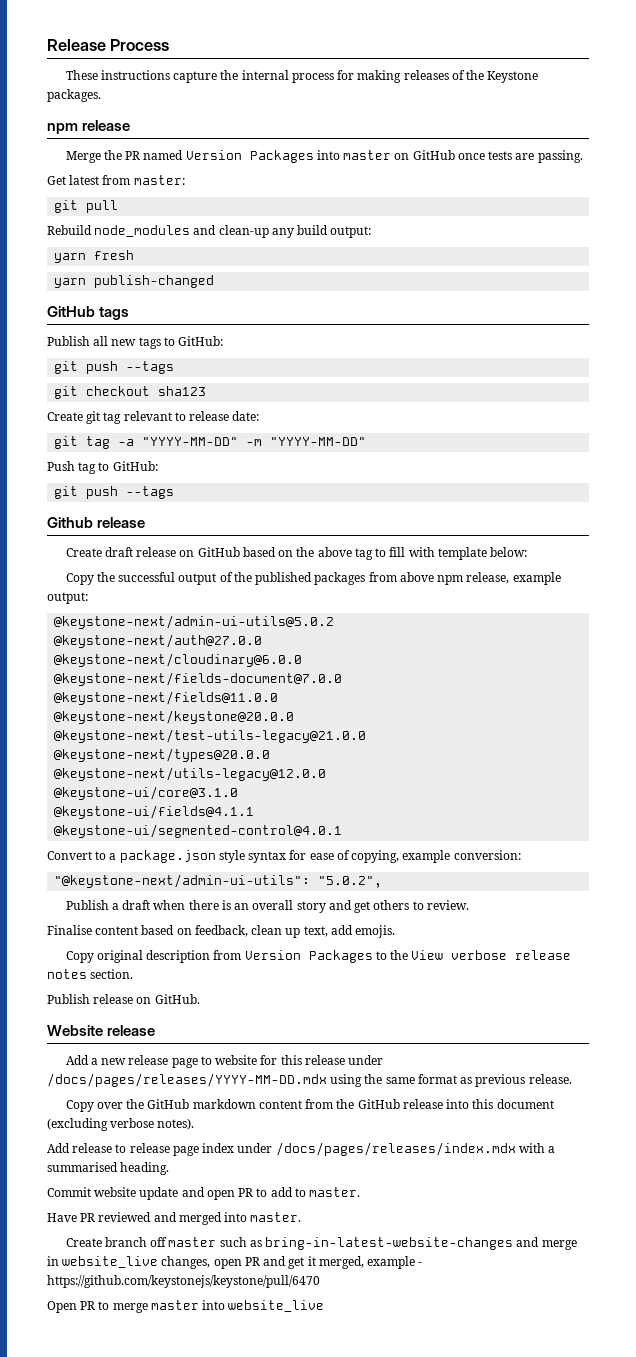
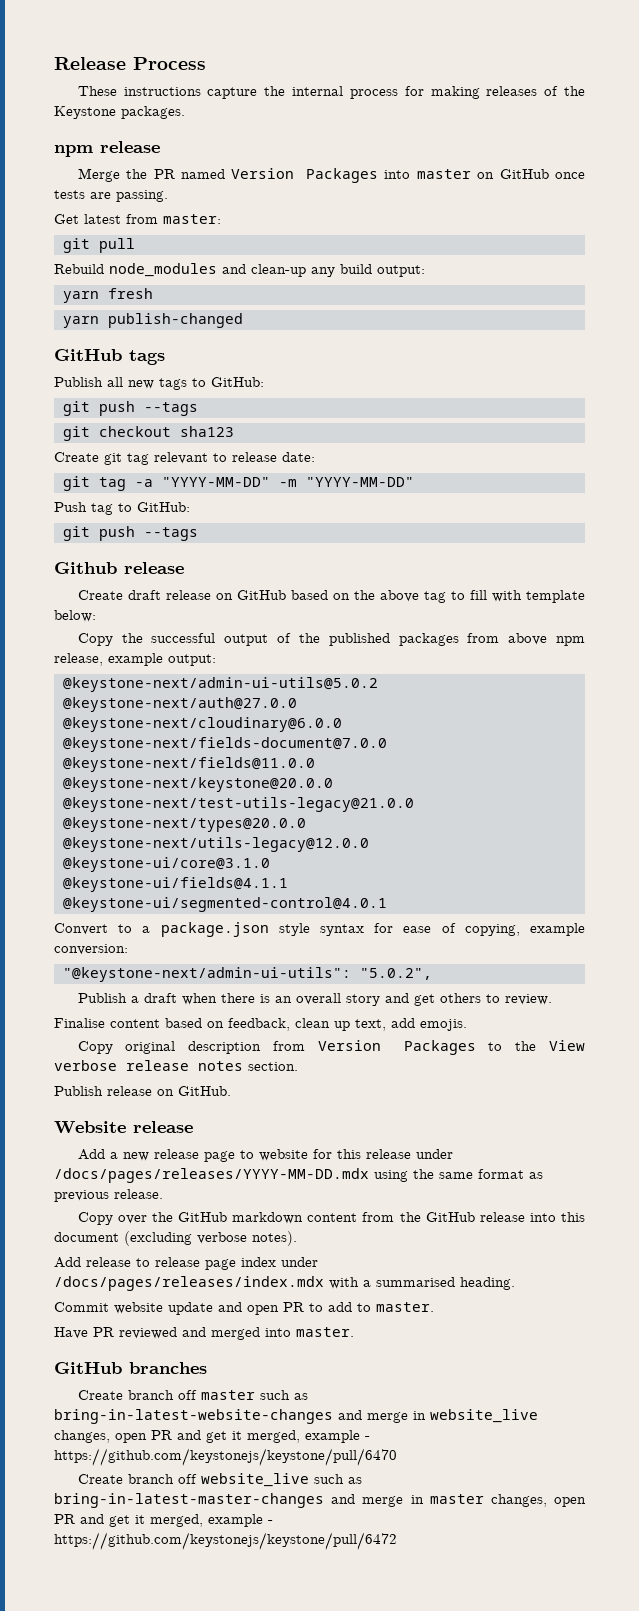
(302, 1217) none -> [54,1362,207,1374] // GitHub branches
[47,1300,325,1313] Open PR to merge master into website_live -> [77,1473,362,1487] [54,1493,587,1508] [54,1514,273,1527] [54,1532,397,1550] Create branch off website_live such as bring-in-latest-master-changes and merge in master changes, open PR and get it merged, example - https://github.com/keystonejs/keystone/pull/6472

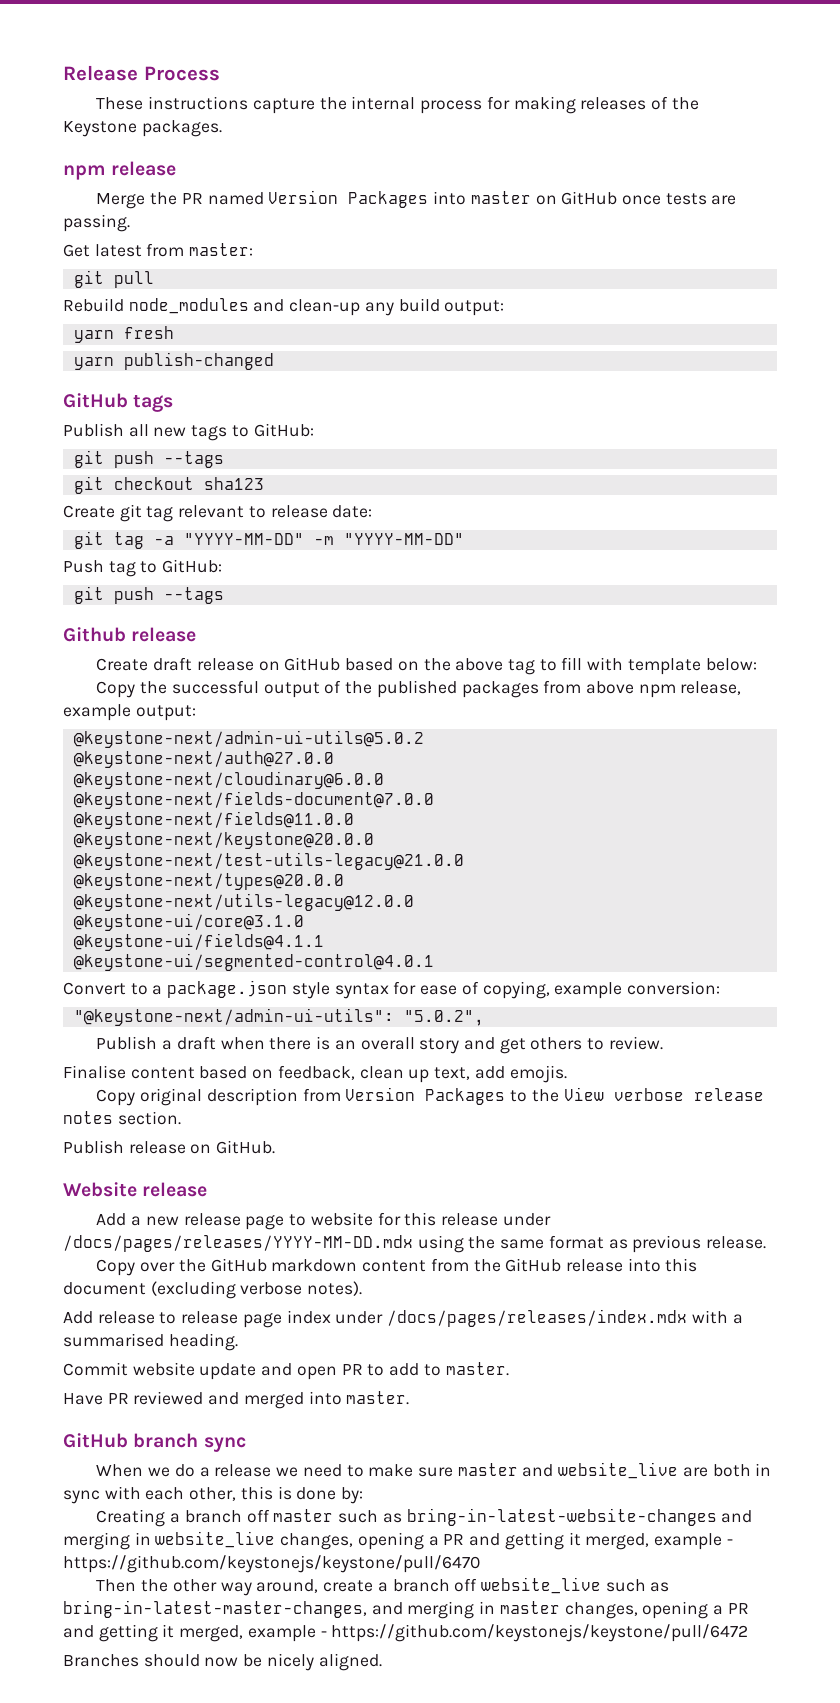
[129,1362,207,1374] [77,1390,123,1400] branches // Create -> [133,1433,246,1452] [96,1462,772,1479] [63,1486,364,1504] [96,1509,181,1527] branch sync // When we do a release we need to make sure master and website_live are both in sync with each other, this is done by: // Creating a
[367,1412,408,1423] merge -> [63,1532,130,1550] merging
[115,1430,227,1443] open PR and get -> [357,1532,564,1550] opening a PR and getting
[77,1474,123,1484] Create -> [96,1579,388,1596] Then the other way around, create a
[54,1493,404,1508] bring-in-latest-master-changes and merge -> [63,1600,475,1619] bring-in-latest-master-changes, and merging
[554,1497,587,1507] [54,1514,130,1527] open PR and get -> [642,1601,749,1619] [63,1624,158,1642] opening a PR and getting
(397, 1541) none -> [63,1653,382,1671] // Branches should now be nicely aligned.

⁂

WORK REQUIRED:
All of the entries above should be copied exactly, except for the pictures.

RESULT OF THE EXERCISE:
(302, 1217) none -> [54,1362,207,1374] // GitHub branches
[47,1300,325,1313] Open PR to merge master into website_live -> [77,1473,362,1487] [54,1493,587,1508] [54,1514,273,1527] [54,1532,397,1550] Create branch off website_live such as bring-in-latest-master-changes and merge in master changes, open PR and get it merged, example - https://github.com/keystonejs/keystone/pull/6472

[129,1362,207,1374] [77,1390,123,1400] branches // Create -> [133,1433,246,1452] [96,1462,772,1479] [63,1486,364,1504] [96,1509,181,1527] branch sync // When we do a release we need to make sure master and website_live are both in sync with each other, this is done by: // Creating a
[367,1412,408,1423] merge -> [63,1532,130,1550] merging
[115,1430,227,1443] open PR and get -> [357,1532,564,1550] opening a PR and getting
[77,1474,123,1484] Create -> [96,1579,388,1596] Then the other way around, create a
[54,1493,404,1508] bring-in-latest-master-changes and merge -> [63,1600,475,1619] bring-in-latest-master-changes, and merging
[554,1497,587,1507] [54,1514,130,1527] open PR and get -> [642,1601,749,1619] [63,1624,158,1642] opening a PR and getting
(397, 1541) none -> [63,1653,382,1671] // Branches should now be nicely aligned.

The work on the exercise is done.